Give back only the lines in the records below from the one with "[399,107,442,115] version. ->" to the one with "(380, 886) none", both inclusive, word for word.

[Provided information Boundary: Start]

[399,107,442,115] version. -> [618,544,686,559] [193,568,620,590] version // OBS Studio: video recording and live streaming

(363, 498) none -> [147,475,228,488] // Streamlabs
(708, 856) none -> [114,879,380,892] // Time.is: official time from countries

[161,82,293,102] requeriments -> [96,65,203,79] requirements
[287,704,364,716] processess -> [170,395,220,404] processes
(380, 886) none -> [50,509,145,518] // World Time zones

[Provided information Boundary: End]
[Provided information Boundary: Start]

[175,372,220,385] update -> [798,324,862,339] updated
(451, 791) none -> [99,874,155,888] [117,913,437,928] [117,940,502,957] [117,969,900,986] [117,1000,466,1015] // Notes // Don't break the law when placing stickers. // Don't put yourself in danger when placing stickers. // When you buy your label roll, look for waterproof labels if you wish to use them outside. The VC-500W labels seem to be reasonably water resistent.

[Provided information Boundary: End]

◆ Answer below:
[399,107,442,115] version. -> [618,544,686,559] [193,568,620,590] version // OBS Studio: video recording and live streaming

(363, 498) none -> [147,475,228,488] // Streamlabs
(708, 856) none -> [114,879,380,892] // Time.is: official time from countries

[161,82,293,102] requeriments -> [96,65,203,79] requirements
[287,704,364,716] processess -> [170,395,220,404] processes
(380, 886) none -> [50,509,145,518] // World Time zones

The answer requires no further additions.